Il faut l’attaquer à sa source, qui est l’éducation. À ce niveau, le gouvernement déploie toute son énergie et ses moyens pour identifier les écoliers qui montrent les signes extérieurs de dénuement. C’est à ce niveau que le travail des ONG est déterminant en ce sens qu’elles travaillent au sein même des groupes ou localités, où elles peuvent identifier en amont ces signes. Mais, il faut se dire que ce combat ne se gagne pas seul : il faut la synergie entre les pouvoirs publics, les Ong et la communauté, qui englobe amis, parents et autres voisins. Le combat et la vigilance doivent être de mise pour que personne ne développe l’indifférence à l’égard des personnes pauvres.

Des voix se sont souvent élevées pour dénoncer des ONG qui percevaient des dons de partout, mais sans jamais être actives sur le terrain…
J’ai entendu citer des noms, mais personnellement, je ne les connais pas. J’ai toujours travaillé avec des gens sérieux, qui ont à cœur les causes pour lesquelles ils se battent.

Est-il avéré que des individus issus de la communauté afro-mauricienne sont les plus nombreux parmi les plus pauvres de Maurice ?
Oui, cela est vrai et son explication tient à l’histoire de notre pays, remontant à la période de l’esclavage. Mais, cela ne doit pas être perçu comme une fatalité. La philosophie de notre gouvernement est aussi axée sur orientation économique et sociale inclusive où il faut mettre en place un environnement favorable au développement harmonieux de toutes les communautés. Je vous ai dit que cela commence par l’éducation, mais cela ne suffit pas.

Il faut mettre sur pied un environnement propice à cela, notamment des logements décents, mais aussi des emplois aux salaires honnêtes, sans oublier l’accès aux soins de santé, à l’eau potable, à l’électricité et aux services publics, entre autres. Tout cela existe à Maurice, mais il faut constamment les améliorer. En ce qu’il s’agit des logements sociaux, le gouvernement a encore abaissé les critères d’éligibilité à ces maisons, et a augmenté l’allocation versée dans le cadre du programme Social Register of Mauritius. Il ne faut pas non plus oublier les aides à la formation professionnelle et les nombreux stages en entreprise.

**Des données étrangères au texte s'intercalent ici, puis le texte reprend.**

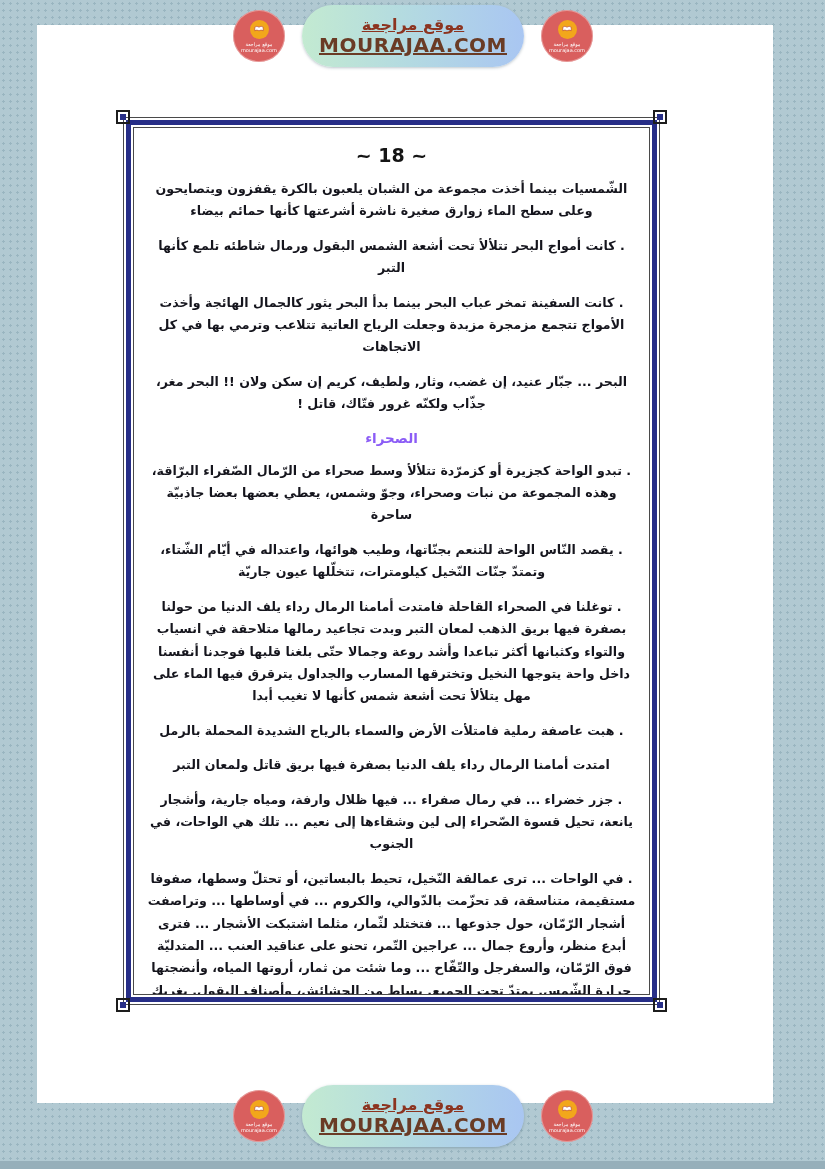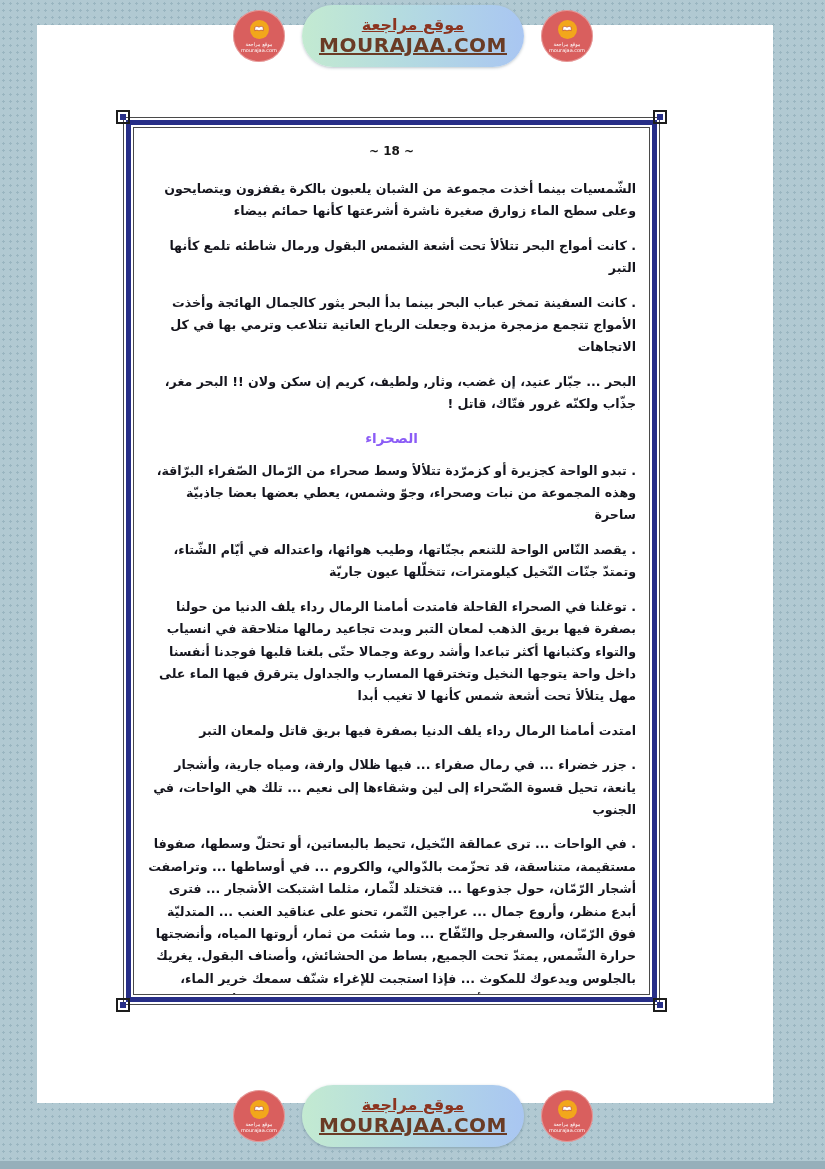--- a/index.html
+++ b/index.html
@@ -73,27 +73,27 @@
     content:"";position:absolute;width:6px;height:6px;background:#272e87;
     left:2px;top:2px;
   }
   .c-tl{left:-8px;top:-8px;}
   .c-tr{right:-8px;top:-8px;}
   .c-bl{left:-8px;bottom:-8px;}
   .c-br{right:-8px;bottom:-8px;}
 
   
   .pagenum{
-    text-align:center;color:#151515;font-weight:bold;font-size:12px;
-    margin:10px 0 20px 0;direction:ltr;
+    text-align:center;color:#151515;font-weight:bold;font-size:19px;
+    margin:10px 0 12px 0;direction:ltr;
   }
   #page-body{direction:rtl;}
   .s-para{
     color:#15151d;font-weight:bold;font-size:12.6px;line-height:1.78;
-    margin:0 0 12px 0;
+    text-align:center;margin:0 0 12px 0;
   }
   .s-heading{
     color:#8b5cf6;font-weight:bold;font-size:13.5px;text-align:center;
     margin:14px 0 14px 0;
   }
 </style>
 </head>
 <body>
 
 <div class="dots"></div>
@@ -135,20 +135,21 @@
       <div class="pagenum">~ 18 ~</div>
       <div id="page-body">
           <div class="s-para">الشّمسيات بينما أخذت مجموعة من الشبان يلعبون بالكرة يقفزون ويتصايحون وعلى سطح الماء زوارق صغيرة ناشرة أشرعتها كأنها حمائم بيضاء</div>
           <div class="s-para">. كانت أمواج البحر تتلألأ تحت أشعة الشمس البقول ورمال شاطئه تلمع كأنها التبر</div>
           <div class="s-para">. كانت السفينة تمخر عباب البحر بينما بدأ البحر يثور كالجمال الهائجة وأخذت الأمواج تتجمع مزمجرة مزبدة وجعلت الرياح العاتية تتلاعب وترمي بها في كل الاتجاهات</div>
           <div class="s-para">البحر ... جبّار عنيد، إن غضب، وثار, ولطيف، كريم إن سكن ولان !! البحر مغر، جذّاب ولكنّه غرور فتّاك، قاتل !</div>
           <div class="s-heading">الصحراء</div>
           <div class="s-para">. تبدو الواحة كجزيرة أو كزمرّدة تتلألأ وسط صحراء من الرّمال الصّفراء البرّاقة، وهذه المجموعة من نبات وصحراء، وجوّ وشمس، يعطي بعضها بعضا جاذبيّة ساحرة</div>
           <div class="s-para">. يقصد النّاس الواحة للتنعم بجنّاتها، وطيب هوائها، واعتداله في أيّام الشّتاء، وتمتدّ جنّات النّخيل كيلومترات، تتخلّلها عيون جاريّة</div>
           <div class="s-para">. توغلنا في الصحراء القاحلة فامتدت أمامنا الرمال رداء يلف الدنيا من حولنا بصفرة فيها بريق الذهب لمعان التبر وبدت تجاعيد رمالها متلاحقة في انسياب والتواء وكثبانها أكثر تباعدا وأشد روعة وجمالا حتّى بلغنا قلبها فوجدنا أنفسنا داخل واحة يتوجها النخيل وتخترقها المسارب والجداول يترقرق فيها الماء على مهل يتلألأ تحت أشعة شمس كأنها لا تغيب أبدا</div>
+          <div class="s-para">. هبت عاصفة رملية فامتلأت الأرض والسماء بالرياح الشديدة المحملة بالرمل</div>
           <div class="s-para">امتدت أمامنا الرمال رداء يلف الدنيا بصفرة فيها بريق قاتل ولمعان التبر</div>
           <div class="s-para">. جزر خضراء ... في رمال صفراء ... فيها ظلال وارفة، ومياه جارية، وأشجار يانعة، تحيل قسوة الصّحراء إلى لين وشقاءها إلى نعيم ... تلك هي الواحات، في الجنوب</div>
           <div class="s-para">. في الواحات ... ترى عمالقة النّخيل، تحيط بالبساتين، أو تحتلّ وسطها، صفوفا مستقيمة، متناسقة، قد تحزّمت بالدّوالي، والكروم ... في أوساطها ... وتراصفت أشجار الرّمّان، حول جذوعها ... فتختلد لثّمار، مثلما اشتبكت الأشجار ... فترى أبدع منظر، وأروع جمال ... عراجين التّمر، تحنو على عناقيد العنب ... المتدليّة فوق الرّمّان، والسفرجل والتّفّاح ... وما شئت من ثمار، أروتها المياه، وأنضجتها حرارة الشّمس, يمتدّ تحت الجميع, بساط من الحشائش، وأصناف البقول. يغريك بالجلوس ويدعوك للمكوث ... فإذا استجبت للإغراء شنّف سمعك خرير الماء، المنساب في السّواقي. وأطربتك زقزقة لعصافير، المتواثبة بين الأغصان، الباحثة عن رزقها بين الثّمار النّاضجة والحشرات الطائرة. هكذا هي البساتين ... في الواحات ... إنّها بهجة للأعين، ومطمح للأنفس، وعرضة للأيدي ... لذلك تحرس البساتين باستمرار، خوفا من عبث الصّغار، وفضول الكبار</div>
         </div>
     </div>
   </div>
 </div>
 
 <div class="brand bottom">
   <div class="badge">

Existe-t-il des dénominateurs communs qui conduisent des familles à l’extrême pauvreté ?
Oui, on a noté que l’éducation était très moyenne, parfois n’atteignant pas le CPE, ou très peu le niveau secondaire. Parfois, ce sont des familles monoparentales qui vivent dans des logements précaires, insalubres, dans la promiscuité et percevant des salaires dérisoires, qui sont sans emploi. Ce sont des facteurs qui génèrent souvent les violences domestiques, l’instabilité familiale et le concubinage. C’est à nous de réunir toutes nos forces et notre volonté pour dégager une stratégie multisectorielle afin de combattre ce type de pauvreté extrême.

Est-ce qu’un gouvernement qui semble fragilisé peut envoyer de bons signaux dans cette direction ?
Ce gouvernement, je vous le rappelle, a réussi à désamorcer la bombe de la BAI qui allait nous éclater à la figure. C’est vrai qu’il y a eu des moments difficiles, mais quel est ce gouvernement qui n’en a pas connu. Le MSM a connu une longue traversée du désert. Pour certains parlementaires et pour moi, cela a été difficile. Sir Anerood a quitté le Réduit pour revenir dans l’arène politique. Je comprends que certains parlementaires de la majorité n’ont pas connu cette période hors du pouvoir, mais maintenant, il faut saisir cette opportunité que la population nous a donnée pour travailler et non pas trahir.